2012年に起こりそうな10大ニュース

 本日は「円高のメリット・デメリット」の最終回として、「国策」としての外為会計の活用方法を書くつもりだったのですが、正直に言いますと「うまくまとまりません」。

 予告しておいて申し訳ないのですが、もう少し考えてから書くことにさせて下さい。

 そこで本日は、昨年から書いている「2012年に起こりそうなこと」シリーズの7回に、あと3つ加えて「2012年に起こりそうな10大ニュース」を完成したいと思います。

 これは決して書きっぱなしではなく、責任を持ってフォローしていくつもりです。 まず、今まで書いた7回を振り返っておきます。これは思いつき順で重要な順番ではありません。また「10大ニュースの表題」として少し表現を変えたものもあります。 また相場に関するものはとりあえず3月までの予想で、その後は改めて予想します。

 1) 野村証券が銀行傘下に

 2) 米国大統領選はオバマ再選 しかし米国行政能力の低下は続く

 3) 英国のEU離脱があればユーロ崩壊が進む 逆に財政問題だけでユーロは崩壊しない

 4) 何も変わらない「捜査当局」 焼け太る「官僚」

 5) 資金流入が止まる中国 元の国際化による資金流入を目指す

 6) 3月までは無策の円高 その後も無策だが海外環境が変わる可能性あり

 7) 消費税で大混乱の政局 3月までに野田政権崩壊 ただし解散はない

 ここからが新たな付け加えです。

 8) 安全志向続く世界の投資資金

 これもとりあえず3月までの予想ですが、世界的に株式・不動産・企業融資・資源・新興国などのリスク資産から安全資産への逃避が続きます。逃避先は米国・ドイツ・日本の国債であることに変わりなくは、これらの国債の利回りは一層低下します。
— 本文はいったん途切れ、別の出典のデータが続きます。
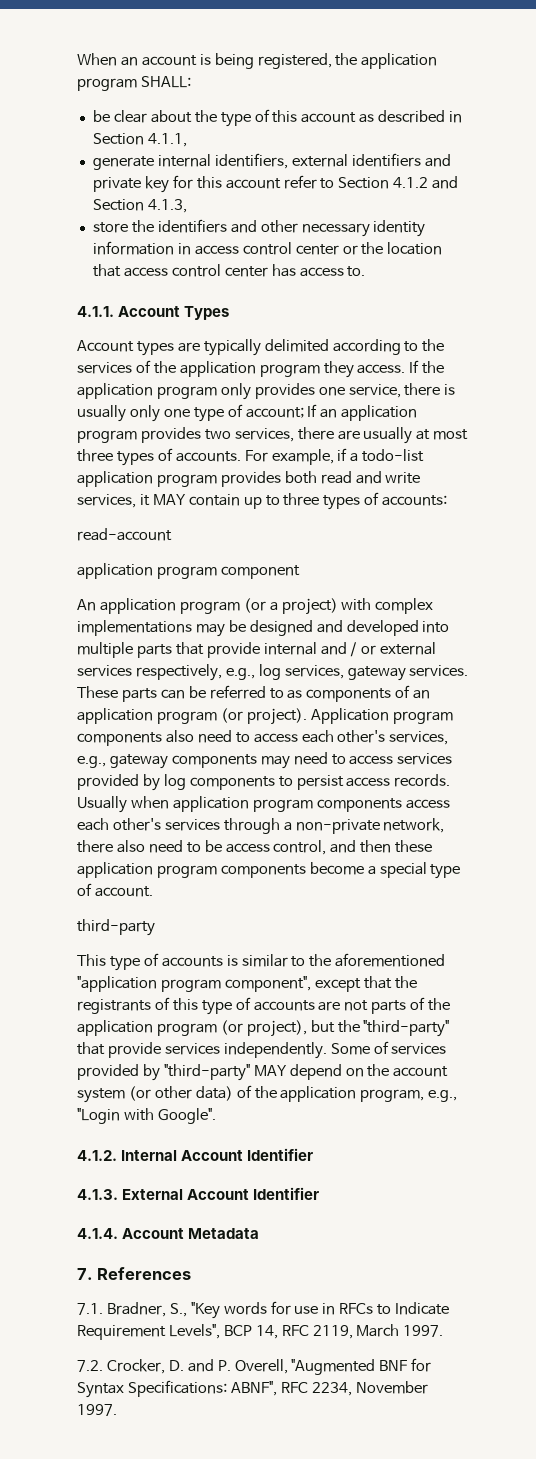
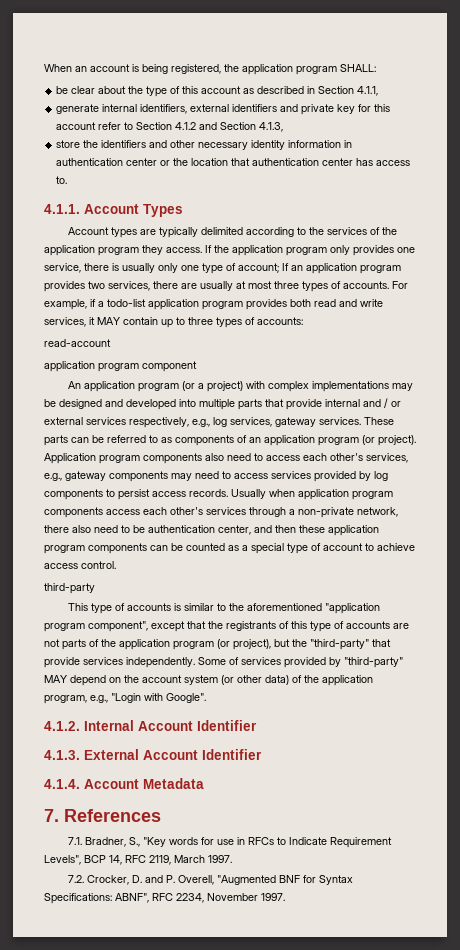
- store the identifiers and other necessary identity information in access control center or the location that access control center has access to.
+ store the identifiers and other necessary identity information in authentication center or the location that authentication center has access to.
- Usually when application program components access each other's services through a non-private network, there also need to be access control, and then these application program components become a special type of account.
+ Usually when application program components access each other's services through a non-private network, there also need to be authentication center, and then these application program components can be counted as a special type of account to achieve access control.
 米国経済が意外に堅調のように思われるのですが、根本的趨勢は少なくとも3月までは変わりません。それと同時に世界的にボラティリティ流動性の低下が一層進み、ヘッジファンドをはじめとして投資の収益機会が減少します。

 日本でも株式市場の価格下落というより一層の出来高の減少と、国債利回りの低下が続きます。10年国債利回りが0.7%程度まで低下するかもしれません。

 9) 緊張激化の米国・中国間 中東でも新たな火種 

 米国は軍事力をアジア(特に対中国)に集中させ、中東をあまり重視できなくなることの影響はいろいろ出るはずです。しかし日本は危機管理能力や情報収集能力がほぼゼロに近いところまで落ち込んでおり、まったく予断を許しません。

 10) 藻が作るバイオ燃料が脚光を浴びる

 1つくらい明るい話題がないかと一生懸命探しました。これはトウモロコシなどを材料として使ってしまうバイオ燃料ではなく、特殊な藻が体内で燃料を作るため同じ面積当たりの効率が圧倒的に高いものです。

 実は日本の研究が一番進んでおり、水田などすぐに使える場所も多く、日本企業でも取り組むところが出てきているようです。

 以上が本誌の選ぶ「2012年に起こりそうな10大ニュース」です。

 そういえば、毎年バイロン・ウイーンが「びっくり予想」を年初に出しています。今年も出ているのですが、昨年もあまり当たっていなかったので取り上げるのはやめました。

 本日は、少し短いですが以上です。